Table 2 outlines prophylactic medication available in the United States by level of evidence regarding efficacy. There is strong evidence that the following beta blockers (metoprolol, timolol, propranolol), and anticonvulsants (divalproex sodium, sodium valproate, topiramate) are effective as assessed by the American Academy of Neurology.15


Table 2 Migraine Preventative Therapies Available in United States.17,18

Additional prophylactic measures can include botulinum toxin,19 and neurostimulation. Supraorbital external trigeminal nerve stimulation  and single pulse transcranial magnetic stimulation are both approved by the FDA for the prevention of migraine headaches.20,21 As with the management of acute migraine, patient-specific factors such as comorbidities dictate the best approach. For example, beta blockers can lead to deterioration in depression, and they may be contraindicated in asthma.3

Migraines improve for about 70% of women during pregnancy,14 and prophylaxis should be used with caution in pregnancy due to the risk of teratogenicity.
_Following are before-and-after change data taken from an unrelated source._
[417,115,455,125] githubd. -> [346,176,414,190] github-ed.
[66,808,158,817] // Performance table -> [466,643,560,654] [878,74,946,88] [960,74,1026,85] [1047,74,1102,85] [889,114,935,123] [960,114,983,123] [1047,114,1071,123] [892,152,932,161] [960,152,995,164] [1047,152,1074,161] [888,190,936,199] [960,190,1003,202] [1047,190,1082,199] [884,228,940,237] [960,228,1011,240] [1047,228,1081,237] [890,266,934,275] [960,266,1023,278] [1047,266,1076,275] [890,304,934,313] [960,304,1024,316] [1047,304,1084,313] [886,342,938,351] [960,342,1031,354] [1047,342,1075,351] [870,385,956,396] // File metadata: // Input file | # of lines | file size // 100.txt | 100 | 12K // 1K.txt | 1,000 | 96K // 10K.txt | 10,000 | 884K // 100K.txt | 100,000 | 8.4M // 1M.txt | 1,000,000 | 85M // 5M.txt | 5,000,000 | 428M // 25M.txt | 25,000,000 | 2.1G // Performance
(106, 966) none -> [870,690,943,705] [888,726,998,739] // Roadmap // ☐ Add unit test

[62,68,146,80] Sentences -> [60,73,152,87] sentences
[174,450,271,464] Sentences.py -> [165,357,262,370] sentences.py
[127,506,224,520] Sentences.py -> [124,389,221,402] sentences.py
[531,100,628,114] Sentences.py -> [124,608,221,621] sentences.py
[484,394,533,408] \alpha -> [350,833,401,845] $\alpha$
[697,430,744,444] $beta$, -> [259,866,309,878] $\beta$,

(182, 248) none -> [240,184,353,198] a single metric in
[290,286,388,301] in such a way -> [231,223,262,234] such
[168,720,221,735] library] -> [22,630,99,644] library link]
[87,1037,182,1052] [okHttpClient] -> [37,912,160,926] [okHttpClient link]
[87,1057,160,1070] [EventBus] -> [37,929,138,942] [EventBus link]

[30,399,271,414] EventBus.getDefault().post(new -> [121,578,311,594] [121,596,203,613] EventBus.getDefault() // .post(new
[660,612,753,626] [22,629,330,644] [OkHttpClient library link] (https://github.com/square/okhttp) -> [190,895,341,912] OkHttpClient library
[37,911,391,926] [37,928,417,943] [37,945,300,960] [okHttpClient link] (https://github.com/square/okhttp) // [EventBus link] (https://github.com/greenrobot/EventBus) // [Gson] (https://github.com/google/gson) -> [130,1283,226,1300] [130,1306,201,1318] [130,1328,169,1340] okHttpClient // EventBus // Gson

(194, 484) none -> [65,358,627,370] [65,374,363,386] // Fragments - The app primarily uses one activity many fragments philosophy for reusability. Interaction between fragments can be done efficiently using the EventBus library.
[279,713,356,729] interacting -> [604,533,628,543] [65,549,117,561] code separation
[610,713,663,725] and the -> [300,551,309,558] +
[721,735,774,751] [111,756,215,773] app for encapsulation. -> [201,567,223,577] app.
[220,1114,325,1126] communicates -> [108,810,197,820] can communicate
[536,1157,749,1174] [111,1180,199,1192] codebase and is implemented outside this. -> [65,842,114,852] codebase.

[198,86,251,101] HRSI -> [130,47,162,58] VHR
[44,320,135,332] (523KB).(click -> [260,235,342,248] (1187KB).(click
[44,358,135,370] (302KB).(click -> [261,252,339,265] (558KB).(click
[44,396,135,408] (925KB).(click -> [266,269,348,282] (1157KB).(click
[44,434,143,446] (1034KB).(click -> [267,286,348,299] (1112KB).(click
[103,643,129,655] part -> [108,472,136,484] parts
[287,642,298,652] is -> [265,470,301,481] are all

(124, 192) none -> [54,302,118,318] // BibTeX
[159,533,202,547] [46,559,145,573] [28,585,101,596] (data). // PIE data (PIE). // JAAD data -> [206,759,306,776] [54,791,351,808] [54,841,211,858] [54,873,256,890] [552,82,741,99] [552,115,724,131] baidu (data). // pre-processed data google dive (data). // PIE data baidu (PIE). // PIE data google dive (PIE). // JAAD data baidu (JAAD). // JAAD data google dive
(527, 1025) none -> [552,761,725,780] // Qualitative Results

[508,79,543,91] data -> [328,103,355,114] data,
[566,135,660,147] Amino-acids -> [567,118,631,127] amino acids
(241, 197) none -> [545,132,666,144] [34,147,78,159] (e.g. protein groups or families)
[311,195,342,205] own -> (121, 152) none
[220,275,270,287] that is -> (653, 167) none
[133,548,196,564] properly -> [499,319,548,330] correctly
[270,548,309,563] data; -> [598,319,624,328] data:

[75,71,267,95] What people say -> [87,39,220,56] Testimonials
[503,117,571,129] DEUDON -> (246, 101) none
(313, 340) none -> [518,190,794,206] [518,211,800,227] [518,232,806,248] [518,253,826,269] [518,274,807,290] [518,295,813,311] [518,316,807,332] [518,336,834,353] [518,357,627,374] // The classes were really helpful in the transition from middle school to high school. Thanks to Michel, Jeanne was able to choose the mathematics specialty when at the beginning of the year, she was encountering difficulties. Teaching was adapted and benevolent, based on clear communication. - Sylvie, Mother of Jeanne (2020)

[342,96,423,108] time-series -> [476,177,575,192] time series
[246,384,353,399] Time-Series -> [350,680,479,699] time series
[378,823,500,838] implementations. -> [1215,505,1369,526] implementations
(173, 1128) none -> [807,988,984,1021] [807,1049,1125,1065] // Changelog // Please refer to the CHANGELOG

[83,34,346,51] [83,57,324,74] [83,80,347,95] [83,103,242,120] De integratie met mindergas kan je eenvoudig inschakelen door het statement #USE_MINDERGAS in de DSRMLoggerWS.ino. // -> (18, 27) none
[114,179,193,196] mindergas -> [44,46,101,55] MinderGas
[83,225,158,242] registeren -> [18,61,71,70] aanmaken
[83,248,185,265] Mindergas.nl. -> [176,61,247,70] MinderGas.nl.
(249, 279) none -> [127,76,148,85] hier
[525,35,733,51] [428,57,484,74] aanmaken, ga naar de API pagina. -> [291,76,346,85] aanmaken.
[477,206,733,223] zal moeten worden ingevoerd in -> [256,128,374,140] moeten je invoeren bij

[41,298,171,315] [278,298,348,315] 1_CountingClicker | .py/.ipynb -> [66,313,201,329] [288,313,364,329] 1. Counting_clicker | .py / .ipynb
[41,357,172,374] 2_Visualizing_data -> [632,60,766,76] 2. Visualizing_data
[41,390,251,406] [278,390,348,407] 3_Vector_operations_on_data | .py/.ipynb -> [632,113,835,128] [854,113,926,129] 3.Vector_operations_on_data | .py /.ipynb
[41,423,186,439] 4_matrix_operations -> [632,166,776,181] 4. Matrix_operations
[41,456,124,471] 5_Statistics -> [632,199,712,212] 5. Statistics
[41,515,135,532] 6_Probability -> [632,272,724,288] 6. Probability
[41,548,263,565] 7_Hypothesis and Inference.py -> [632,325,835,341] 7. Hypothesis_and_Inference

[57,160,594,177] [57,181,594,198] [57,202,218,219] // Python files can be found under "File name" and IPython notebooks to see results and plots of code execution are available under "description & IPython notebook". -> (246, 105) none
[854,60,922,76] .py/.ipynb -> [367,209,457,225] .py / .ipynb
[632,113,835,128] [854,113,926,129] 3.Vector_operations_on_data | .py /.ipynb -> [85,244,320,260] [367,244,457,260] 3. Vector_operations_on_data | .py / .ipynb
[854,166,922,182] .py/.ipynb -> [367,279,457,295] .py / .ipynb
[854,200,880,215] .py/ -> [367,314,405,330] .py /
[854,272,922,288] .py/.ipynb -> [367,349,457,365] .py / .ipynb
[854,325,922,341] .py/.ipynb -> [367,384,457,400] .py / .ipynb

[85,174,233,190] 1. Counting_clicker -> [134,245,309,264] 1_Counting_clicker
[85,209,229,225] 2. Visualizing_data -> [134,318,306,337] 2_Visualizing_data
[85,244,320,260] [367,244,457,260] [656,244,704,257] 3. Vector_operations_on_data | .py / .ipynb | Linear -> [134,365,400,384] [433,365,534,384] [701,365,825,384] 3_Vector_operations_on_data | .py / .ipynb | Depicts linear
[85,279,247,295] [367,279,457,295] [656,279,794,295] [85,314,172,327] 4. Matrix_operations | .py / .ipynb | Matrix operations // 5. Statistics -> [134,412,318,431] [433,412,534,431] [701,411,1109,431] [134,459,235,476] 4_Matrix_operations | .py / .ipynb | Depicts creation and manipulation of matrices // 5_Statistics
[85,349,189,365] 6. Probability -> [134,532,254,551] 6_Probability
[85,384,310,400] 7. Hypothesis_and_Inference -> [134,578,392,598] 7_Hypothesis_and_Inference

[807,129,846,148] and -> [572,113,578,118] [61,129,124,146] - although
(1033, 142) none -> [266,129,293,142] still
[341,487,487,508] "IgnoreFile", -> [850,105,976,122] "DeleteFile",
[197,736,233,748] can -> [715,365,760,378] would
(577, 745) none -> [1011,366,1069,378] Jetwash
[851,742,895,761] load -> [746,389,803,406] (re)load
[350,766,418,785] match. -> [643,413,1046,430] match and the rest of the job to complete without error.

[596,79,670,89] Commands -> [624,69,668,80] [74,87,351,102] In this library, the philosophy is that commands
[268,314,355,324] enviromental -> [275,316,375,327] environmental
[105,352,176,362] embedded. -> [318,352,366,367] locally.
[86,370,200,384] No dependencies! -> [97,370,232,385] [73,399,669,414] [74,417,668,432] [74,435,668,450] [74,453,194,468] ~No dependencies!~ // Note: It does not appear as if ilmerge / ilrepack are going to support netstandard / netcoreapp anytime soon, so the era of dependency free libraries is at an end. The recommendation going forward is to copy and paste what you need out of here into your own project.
Menstrual migraine (usually without aura) is thought to be associated with cyclical variations in reproductive hormone levels.21 Potential therapeutic approaches include perimenstrual “mini-prophylaxis”  \and amenorrhoea induced by continuous contraceptive pill use.14

New treatment options

Absent from the table above are newly-released calcitonin gene-related peptide (CGRP) antagonists.  CGRP is a neuropeptide which is a component of migraine pathophysiology and may prove to be a marker for chronic migraine.1,23,24 CGRP-receptor antagonists (gepants) showed promise in the treatment of acute migraine, but initial research efforts ceased after adverse events such as hepatotoxicity were reported.24

New research has focused on migraine prevention through the development of monoclonal antibodies that target either CGRP or its receptor.1,23,24 Unlike gepants, CGRP monoclonal antibodies are parenteral medications that have not been found to be associated with hepatotoxicity and have a very long half-life.1,23 As CGRP monoclonal antibodies are macromolecules, they do not cross the blood-brain barrier in significant quantities.1,23 As a result, their sites of action are mainly peripheral, including at the level of intracranial vessels, extracranial vessels, dural mast cells, and the trigeminal ganglia.1

Currently, there are three CGRP agents FDA-approved for migraine prevention:

  • Erenumab: (acts at the CGRP receptor)
  • Fremanezumab and galcanezumab (act directly against CGRP)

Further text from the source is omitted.